On a day when many thousands of students walked out of classrooms across the country to rally for stronger gun control laws and against violence in schools, those who attend the high school in South Whitehall Township, Lehigh County, gathered as well.

Parkland High is the largest high school in the Lehigh Valley, with some 3,200 students.

"We are showing now that we can make change and make a difference in the world," Parkland senior Collin Duff said during a morning rally Wednesday. 

Duff and his sister, Kayleigh, have already raised $10,000 by selling "Parkland for Parkland" bracelets in the community. All of the money, the siblings said, is going to families of those killed at Marjory Stoneman Douglas High School.

Students — many not old enough to vote — at private and public, small and large area schools left classes around 10 a.m. to protest gun violence in what was expected to be the biggest national demonstration yet that has emerged following the massacre Feb. 14.

At other schools, events acknowledging the movement were held inside school. At Pennsauken High School in New Jersey, about 1,300 students signed up for a “walkout” of class but not the school building as 17 bells tolled for the 17 victims.

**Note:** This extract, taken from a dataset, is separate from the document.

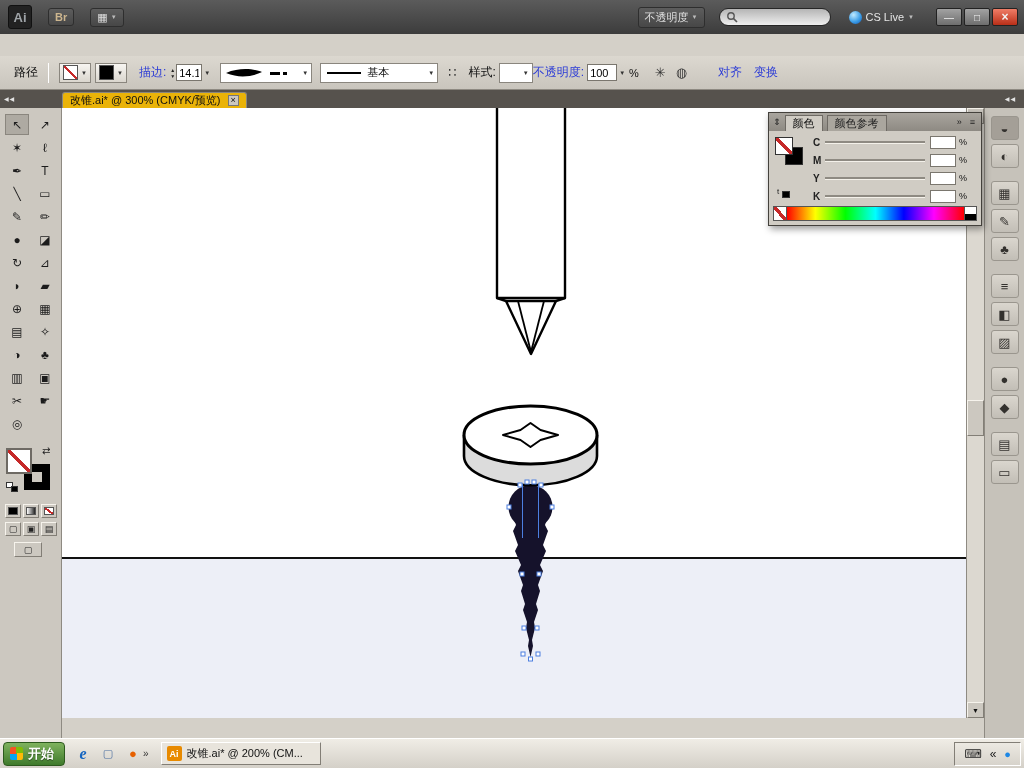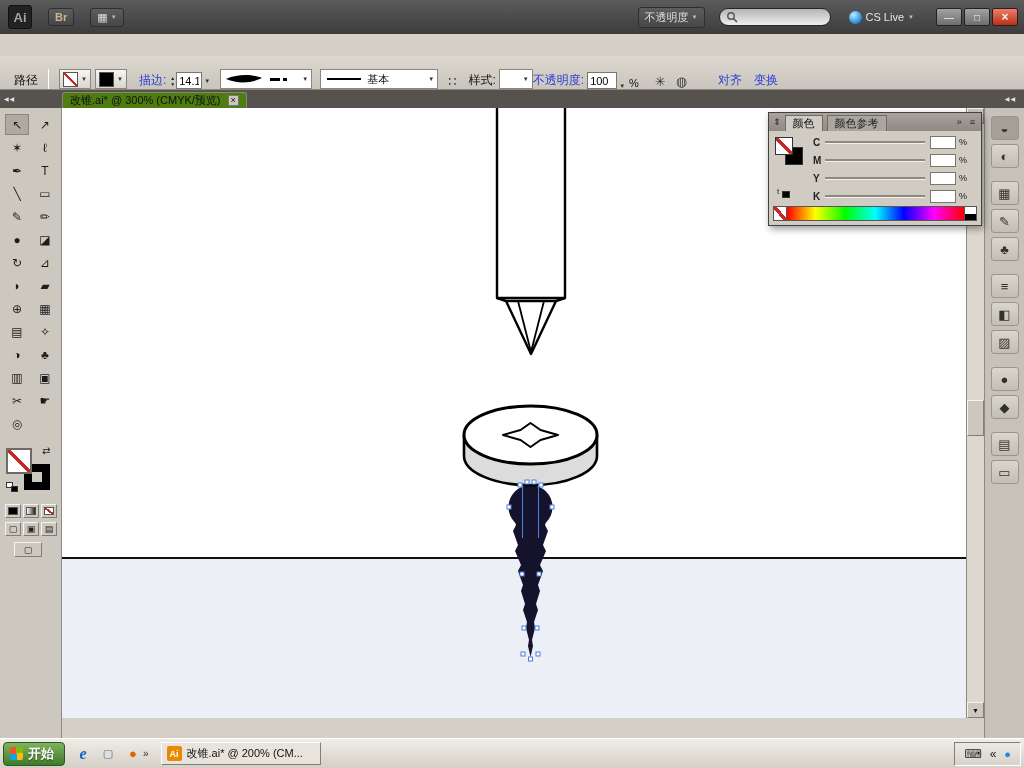"路径" #controlbar { align-items: flex-end -> center }
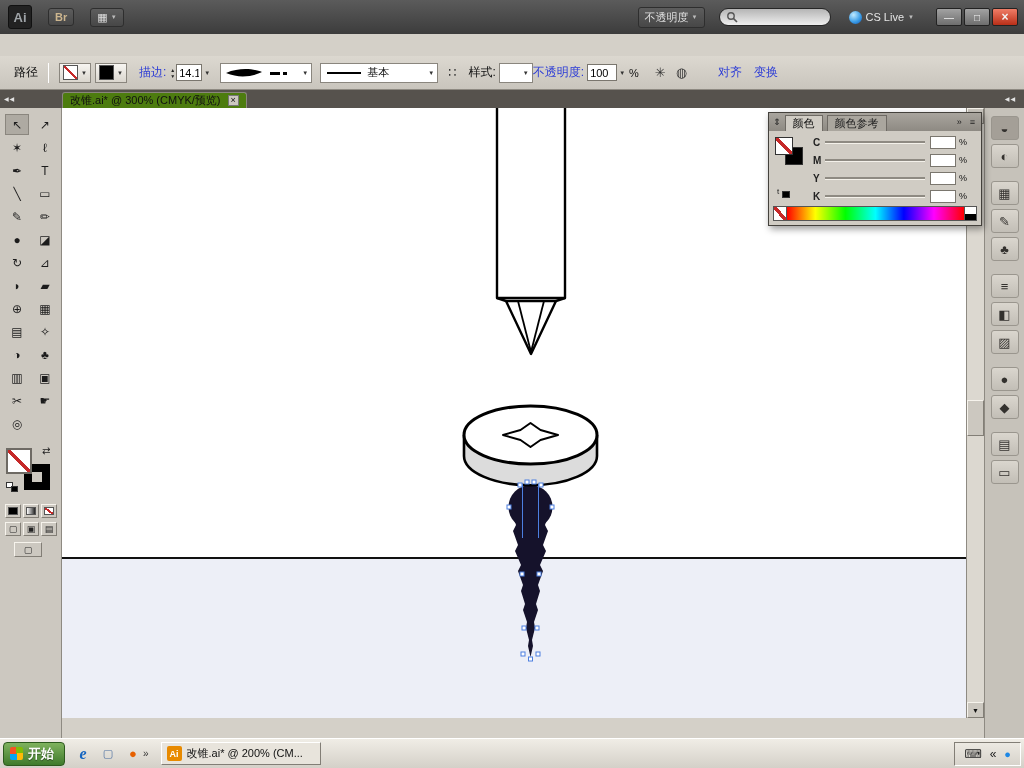"改锥.ai* @ 300% (CMYK/预览)" #doctab { background: #4d7c0f -> #eab308 }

Like so many students across the country, Collin and Kayliegh Duff feel an incredible bond with fellow teens in the movement to stop the proliferation of guns and accompanying violence.

Incredibly, the Duffs have a familial connection to the Marjory Stoneman Douglas High community, lending even more meaning to their "Parkland for Parkland" message.

Their cousin, Daniel, is a freshman at the Florida school.

"We were just sitting there waiting for him to walk out of the school," Collin Duff said.

Eventually, Daniel did.

Inside Parkland High on Wednesday morning, the student body held up their phones, using the lights to shine in unity.

"Seeing everyone's lights go up one-by-one then suddenly all at once, it was breathtaking," Kayleigh Duff said. She added, "We are the generation that can change the future."